Utilizing Credit Card Payments To Finance A Business

We live in an era where innovation is the driving force behind the ever-evolving dynamics of finances worldwide. With the ability to pay electricity bills and shopping bills online, fintech has hugely impacted people’s lives in many ways. The ease of starting a business or trying hands in a unique venture comes from convenience being an integral part of the financial ecosystem nowadays, and policies regulating this ecosystem also prioritize consumers’ needs and requirements.

One such weapon to empower entrepreneurs is the advent of commercial credit cards, which allows them to make bold financial decisions without worrying much about losing equities.

Even if someone is planning to start an enterprise, requires capital funding, and has a limited source available, business financing with a credit card can be an ideal solution. What needs to be considered is the availability of high credit limits, reasonable interest rates, and lucrative perks and discounts from time to time in the name of loyalty programs.

For some, it may sound interesting and for others intimidating, so it is always advisable to entail the attributes associated with such form of business financing:

Those of you wondering how a new entrepreneur can put their business idea on the ground when they are not eligible for an assigned business credit line. Worry not because one can use their credit cards to finance their business initially, provided they have outstanding credit scores in the past because of the diligent use of a payment app. This type of financing is known as personal debt financing. Other credit financing options include venture capital or angel investors, as huge amounts of money from bank loans are unlikely to be an option for businesses just starting.

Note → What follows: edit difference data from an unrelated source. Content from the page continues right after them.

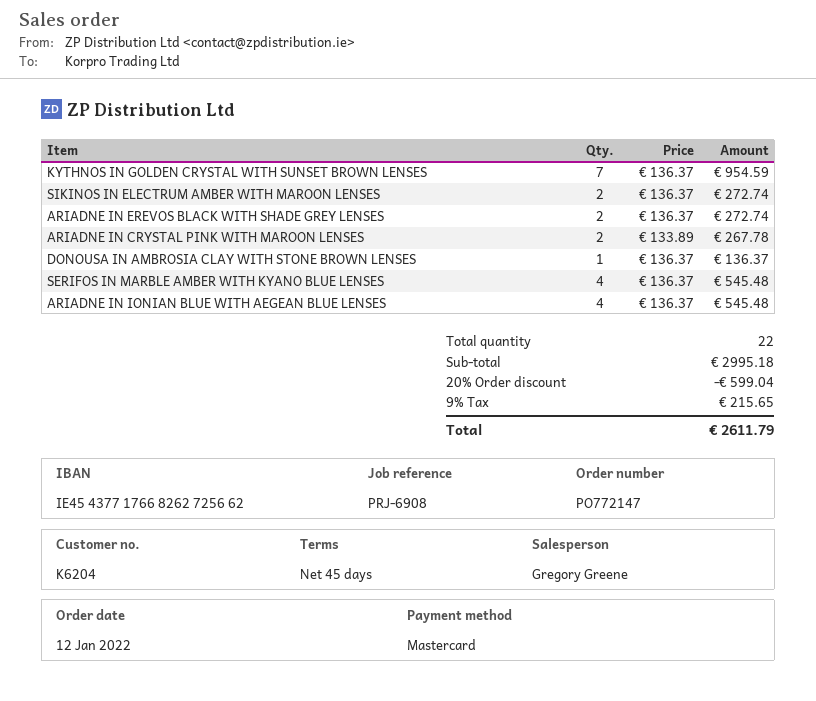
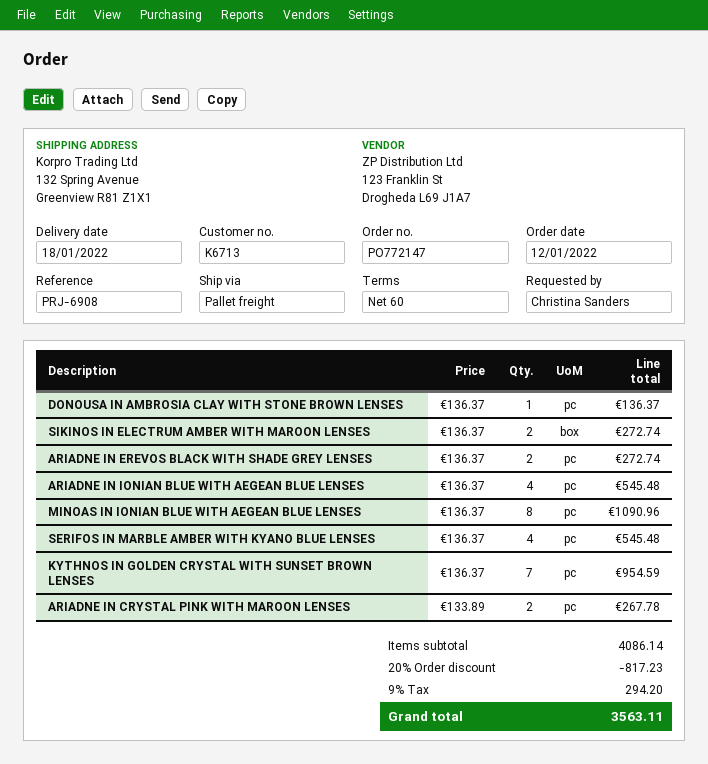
payment terms: 45 days -> 60 days
customer number: K6204 -> K6713
MINOAS IN IONIAN BLUE WITH AEGEAN BLUE LENSES: none -> 8 x 136.37 = 1090.96
subtotal: 2995.18 -> 4086.14
discount: 20% = 599.04 -> 20% = 817.23
tax: 9% = 215.65 -> 9% = 294.20
total: 2611.79 -> 3563.11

Let’s have a rundown of the advantages of relying on personal debt financing for businesses:

Relatively lower interest rates: For businesses that rely on other conventional sources of financing incur higher interest rates, such as venture capital, asset-based lending, merchant cash advances, peer-to-peer lending, online business loans, etc. While personal credit cards offer interest rates generally ranging from 15-20%, and this is much lower than even what business credit cards have to offer.

Equity ownership is maintained: In other forms of business financing, when the businesses hit rock bottom, they might have to sell their stocks to give up their ownership of a particular asset. However, even if you incur losses in debt financing, those are in the form of liability whether you use a personal or business credit card.

Saves on balance transfer fees: The credit card issuers won’t charge any extra amount when someone migrates from a personal to a business credit card account. In this way, it becomes easy to debt finance the business through personal credit cards and, once it clicks, then transfer the balance to business credit cards without any charges or processing fees being imposed as it becomes essential to segregate the personal and business transactions at a certain point in the financial journey.

Efficient cash flow management: If you use credit cards to track down expenses, make vendor payments, pay rent for the office building and other utility bills, make GST challan payments, maintain a tab of payables and receivables. Then you are likely to optimize the cash flow of your business most effectively.

These were a few pointers we could keep in mind to leverage credit cards for funding and growing our business. Although it is an easy source of quick financing, calculated risks should be considered. Some protective measures can be adopted to avoid future discrepancies, such as carefully reading the terms and conditions of the credit card company, making timely payments, always more than the standard due amount, negotiating for a lower interest rate, etc.